Contacté par Vert, le parquet de Paris précise ce jeudi en fin de journée qu’«une enquête du chef de dégradations a été confiée au commissariat du 12ème arrondissement suite aux faits constatés et dénoncés par Mme Nouvian. Les constatations ont été réalisées et les investigations se poursuivent.»
Tag d’Extinction rebellion et accusations «loufoques»
Les auteurs de ces actes n’ont pas été identifiés. Un message laissé à l’entrée du domicile de Claire Nouvian laisse supposer, d’après elle, que l’action est liée à son combat contre la destruction marine.

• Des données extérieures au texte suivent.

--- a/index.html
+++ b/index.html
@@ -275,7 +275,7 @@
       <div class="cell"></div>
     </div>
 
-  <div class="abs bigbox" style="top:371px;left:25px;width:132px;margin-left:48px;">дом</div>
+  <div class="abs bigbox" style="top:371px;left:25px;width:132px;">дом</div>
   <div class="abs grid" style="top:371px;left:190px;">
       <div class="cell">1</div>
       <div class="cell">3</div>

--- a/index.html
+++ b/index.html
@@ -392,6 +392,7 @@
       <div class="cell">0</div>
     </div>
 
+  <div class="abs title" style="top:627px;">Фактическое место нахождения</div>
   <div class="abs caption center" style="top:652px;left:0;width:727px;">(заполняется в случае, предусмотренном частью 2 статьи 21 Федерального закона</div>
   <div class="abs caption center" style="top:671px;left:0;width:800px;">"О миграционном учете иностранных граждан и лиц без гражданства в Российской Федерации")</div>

Selon Frédéric Le Manach, directeur scientifique de Bloom, le tract retrouvé sur la porte est truffé de propos «totalement infondés et loufoques» concernant des «conflits d’intérêt avec le milieu pétrolier». «C’est la théorie des marchands de doute : ils ne peuvent pas nous attaquer sur les faits, donc ils vont créer de fausses informations en espérant que ça prenne», analyse le chercheur, qui rappelle que son association milite par exemple pour un traité de non-prolifération des énergies fossiles.

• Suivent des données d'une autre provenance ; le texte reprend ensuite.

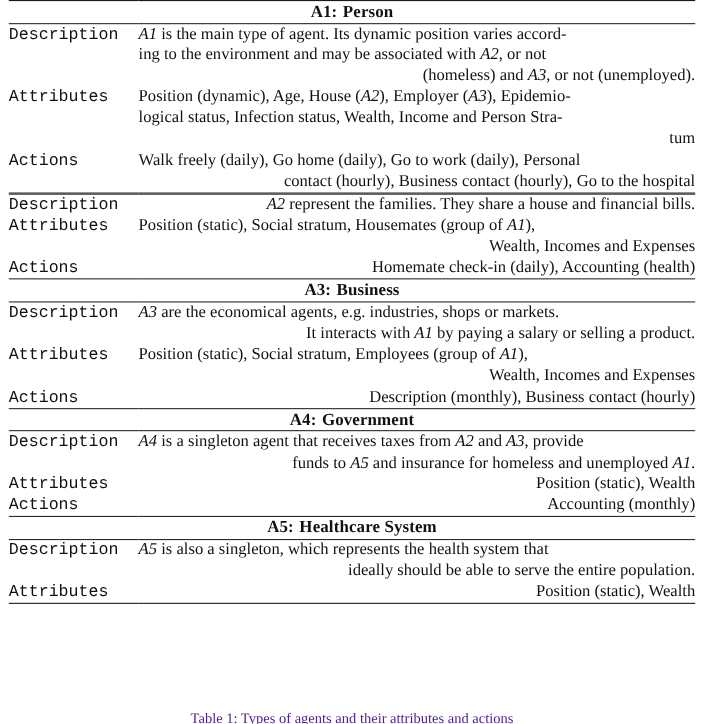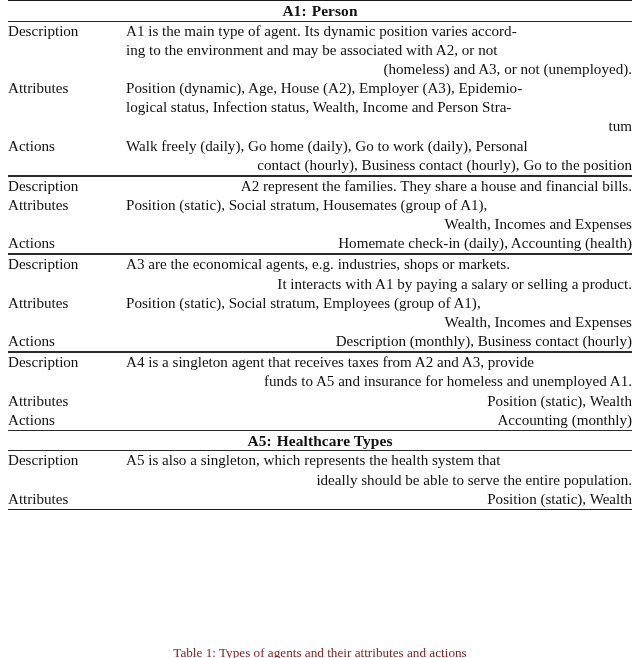--- a/index.html
+++ b/index.html
@@ -84,6 +84,7 @@
     padding: 1.5px 0 1.5px 21px;
     white-space: nowrap;
     font-size: 15.1px;
+    font-family: Liberation Mono, monospace;
   }
 
   td.content {

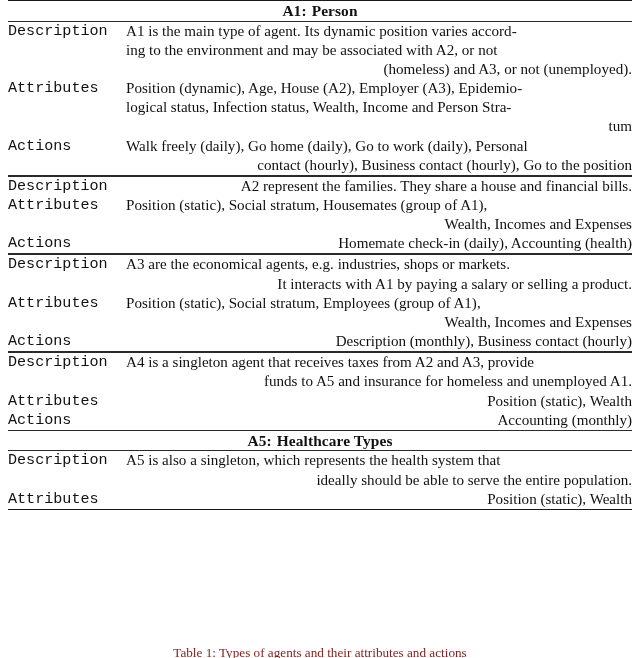--- a/index.html
+++ b/index.html
@@ -107,6 +107,7 @@
   }
 
   .mathvar {
+    font-style: italic;
     font-family: "Liberation Serif", "DejaVu Serif", serif;
   }
 

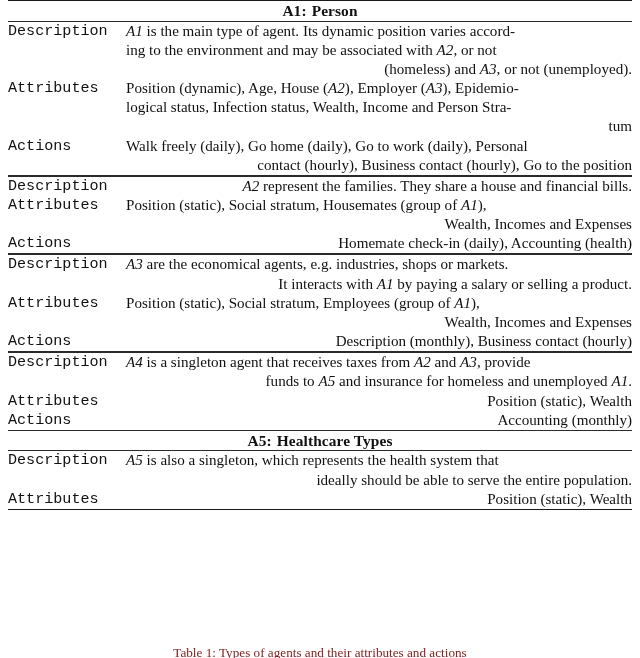--- a/index.html
+++ b/index.html
@@ -164,7 +164,7 @@
             <td class="label">Actions</td>
             <td class="content">
               <p class="">Walk freely (daily), Go home (daily), Go to work (daily), Personal</p>
-              <p class="last">contact (hourly), Business contact (hourly), Go to the position</p>
+              <p class="last">contact (hourly), Business contact (hourly), Go to the hospital</p>
             </td>
           </tr>
           <tr class="rule-mid">

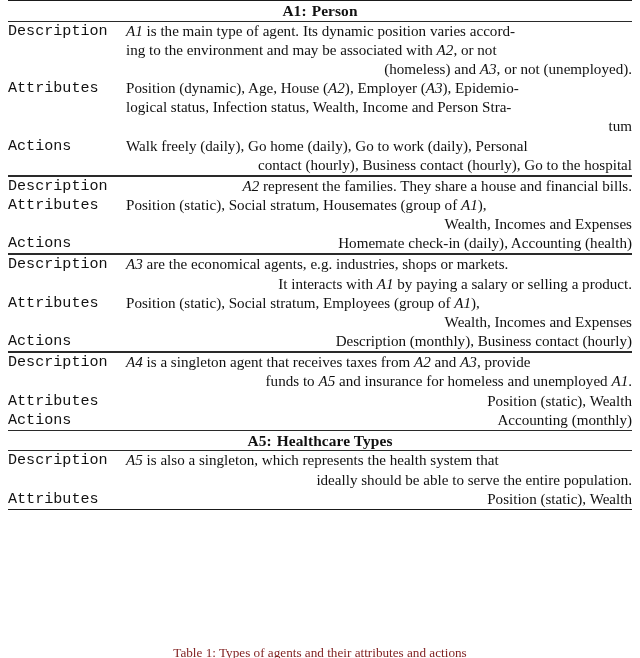--- a/index.html
+++ b/index.html
@@ -195,6 +195,9 @@
           <tr class="rule-mid">
             <td colspan="2"></td>
           </tr>
+          <tr>
+            <td colspan="2" class="section-head"><span>A3:</span><span class="sep"></span><span>Business</span></td>
+          </tr>
           <tr class="rule-mid">
             <td colspan="2"></td>
           </tr>

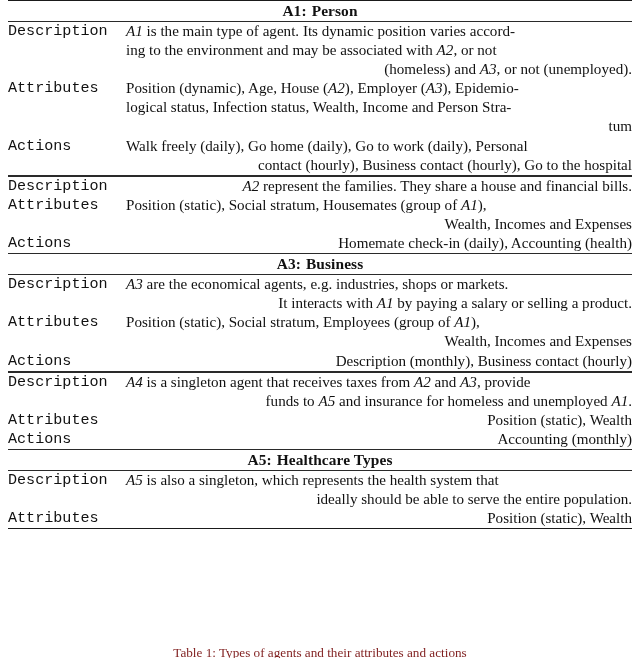--- a/index.html
+++ b/index.html
@@ -224,6 +224,9 @@
           <tr class="rule-mid">
             <td colspan="2"></td>
           </tr>
+          <tr>
+            <td colspan="2" class="section-head"><span>A4:</span><span class="sep"></span><span>Government</span></td>
+          </tr>
           <tr class="rule-mid">
             <td colspan="2"></td>
           </tr>

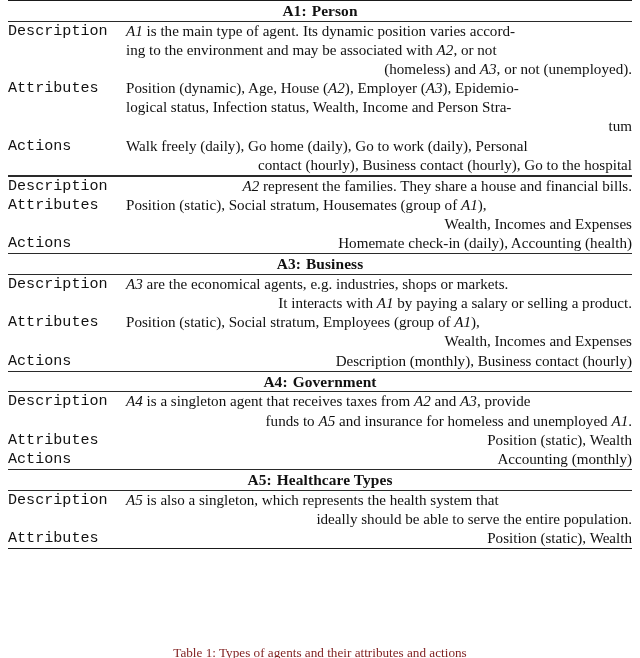--- a/index.html
+++ b/index.html
@@ -253,7 +253,7 @@
             <td colspan="2"></td>
           </tr>
           <tr>
-            <td colspan="2" class="section-head"><span>A5:</span><span class="sep"></span><span>Healthcare Types</span></td>
+            <td colspan="2" class="section-head"><span>A5:</span><span class="sep"></span><span>Healthcare System</span></td>
           </tr>
           <tr class="rule-mid">
             <td colspan="2"></td>

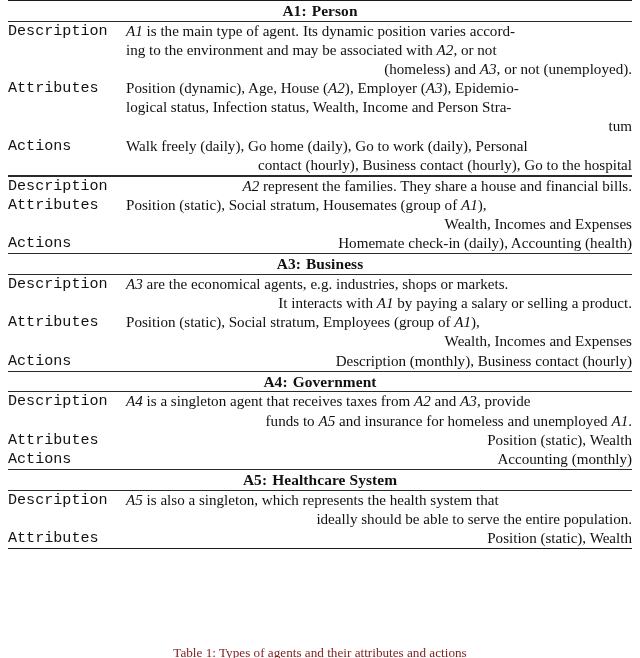--- a/index.html
+++ b/index.html
@@ -118,7 +118,7 @@
     width: 640px;
     text-align: center;
     font-size: 13.2px;
-    color: #7f1d1d;
+    color: #4c1d95;
     overflow: hidden;
     height: 13px;
   }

Plus étonnant encore : un tag au pochoir retrouvé devant le domicile de Claire Nouvian mentionne l’association écologiste Extinction rebellion (XR). Contactée par Vert, cette dernière dément formellement toute revendication de cette action : «Ce n’est vraiment pas lié à Extinction rebellion, nous sommes en soutien avec Bloom», martèle l’un de ses porte-parole.
«L’unique objectif de cette campagne est d’instiller le doute dans les réseaux militants, politiques, scientifiques et médiatiques proches de nous pour qu’ils prennent leurs distances» vis-à-vis de Bloom, dénonce Frédéric Le Manach, qui estime aussi qu’il y a eu une «usurpation d’identité de XR».

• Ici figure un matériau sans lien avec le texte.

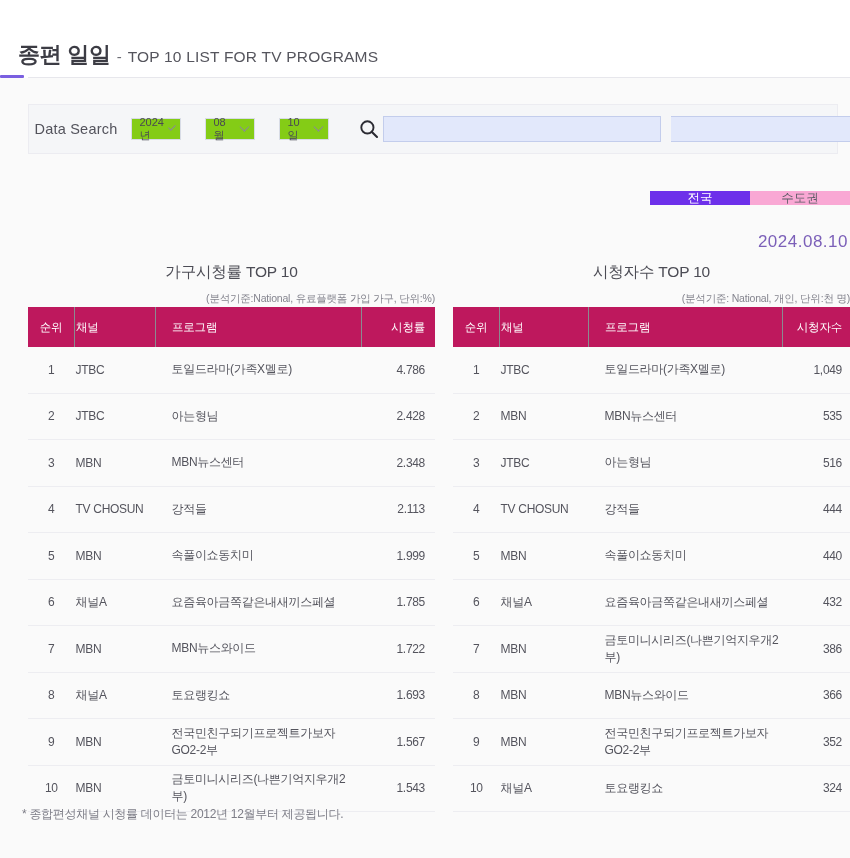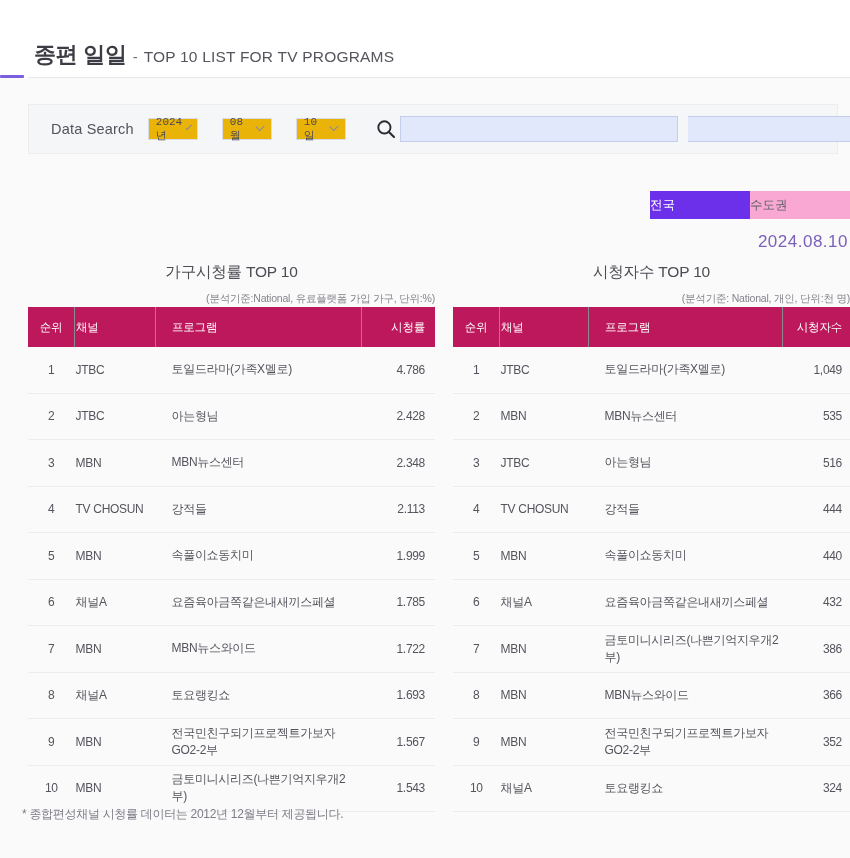--- a/index.html
+++ b/index.html
@@ -25,7 +25,7 @@
   }
   .page-header .title-wrap {
     position: absolute;
-    left: 34px;
+    left: 18px;
     top: 40px;
     display: flex;
     align-items: baseline;

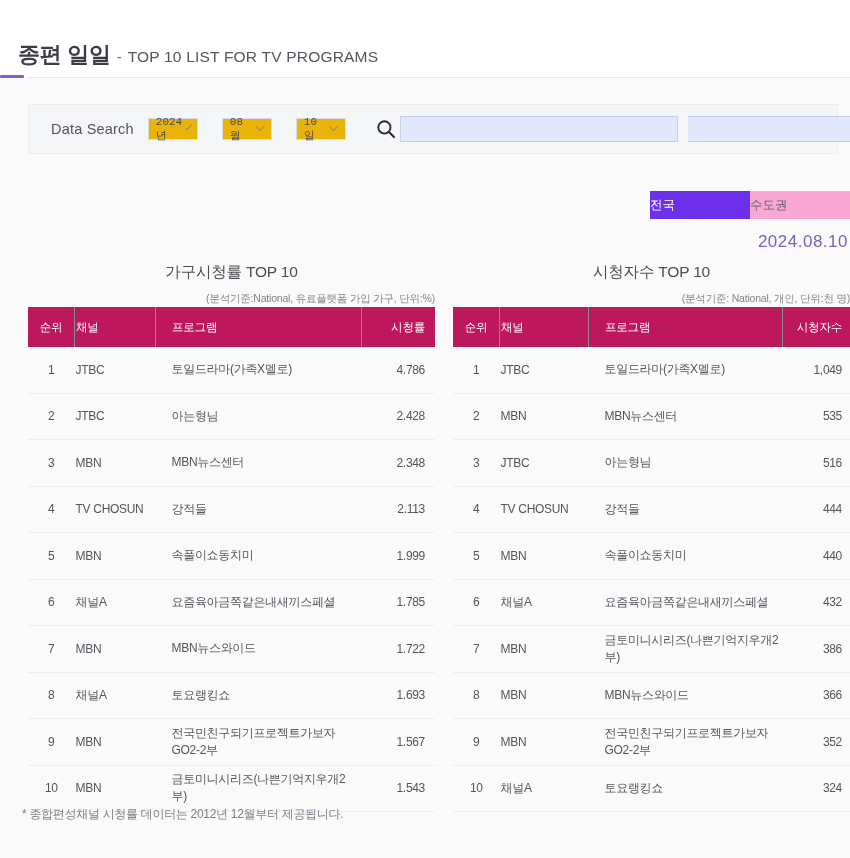--- a/index.html
+++ b/index.html
@@ -77,6 +77,7 @@
     box-sizing: border-box;
     display: flex;
     align-items: center;
+    justify-content: center;
   }
   .search-label {
     font-size: 14.5px;

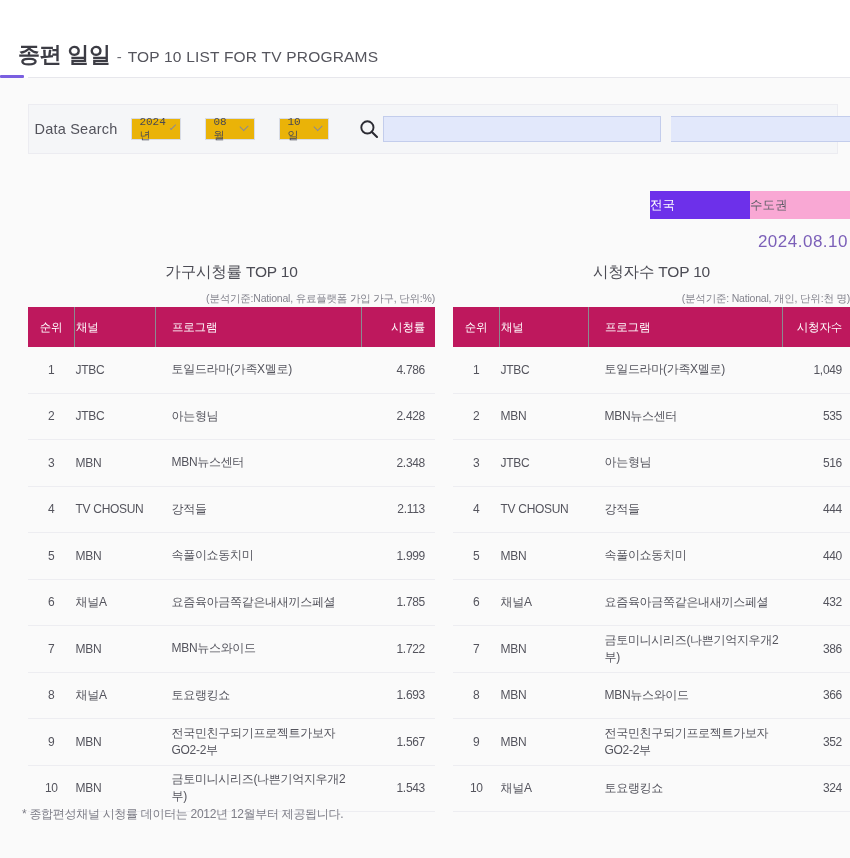--- a/index.html
+++ b/index.html
@@ -90,7 +90,7 @@
   .select-box {
     height: 22px;
     min-width: 50px;
-    background: #eab308;
+    background: #84cc16;
     border: 1px solid #d8dce6;
     box-sizing: border-box;
     display: flex;
@@ -102,7 +102,6 @@
     font-size: 11px;
     color: #494952;
     cursor: pointer;
-    font-family: Liberation Mono, monospace;
   }
   .chev {
     display: inline-block;

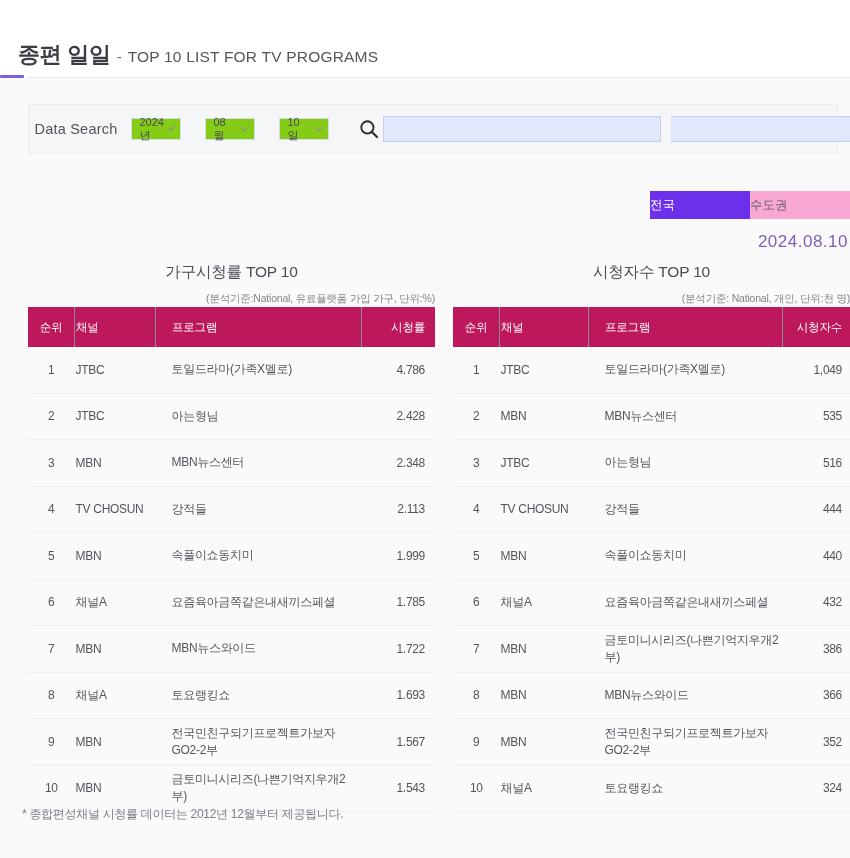--- a/index.html
+++ b/index.html
@@ -150,10 +150,10 @@
   }
   .region-tab {
     width: 100px;
-    height: 28px;
+    height: 14px;
     display: flex;
     align-items: center;
-    justify-content: flex-start;
+    justify-content: center;
     font-size: 12.5px;
     cursor: pointer;
     box-sizing: border-box;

Un climat de pression à quelques jours du sommet de Nice
«Ce déchaînement de violence n’est pas un hasard, estime Claire Nouvian sur son compte Instagram. Les lobbies de la pêche industrielle essaient de me faire taire car la conférence cruciale de l’ONU sur l’océan démarre dans cinq jours à Nice.»
Dans le cadre de ce grand sommet qui s’ouvrira le 9 juin (notre article), Bloom milite pour l’interdiction des méthodes de pêche dévastatrices (comme le chalutage de fond, qui consiste à racler les fonds marins) au sein des aires marines protégées. Si la France protège plus de 30% de son espace maritime, seulement 1,6% bénéficie d’une protection stricte (un statut qui interdit la plupart des activités de pêche), selon des travaux scientifiques.
«Depuis trois semaines, on voit une accélération de la pression physique et psychologique, on ne sait pas de quoi demain sera fait», souffle Frédéric Le Manach. Le 20 mai dernier, au cinéma Max Linder à Paris, la présentation de la dernière enquête de l’ONG sur la pêche industrielle (notre article) avait été interrompue par la diffusion d’un chant «Claire Nouvian ment», via une enceinte cachée sous des sièges. Vert avait assisté à la scène.
Les jours précédents, des autocollants visant Bloom et sa directrice générale avaient été collés à l’Académie du climat, relayés sur Instagram par un mystérieux compte qui promettait de mettre fin… au «greenwashing». L’association espère l’ouverture d’une enquête judiciaire pour faire la lumière sur ces incidents.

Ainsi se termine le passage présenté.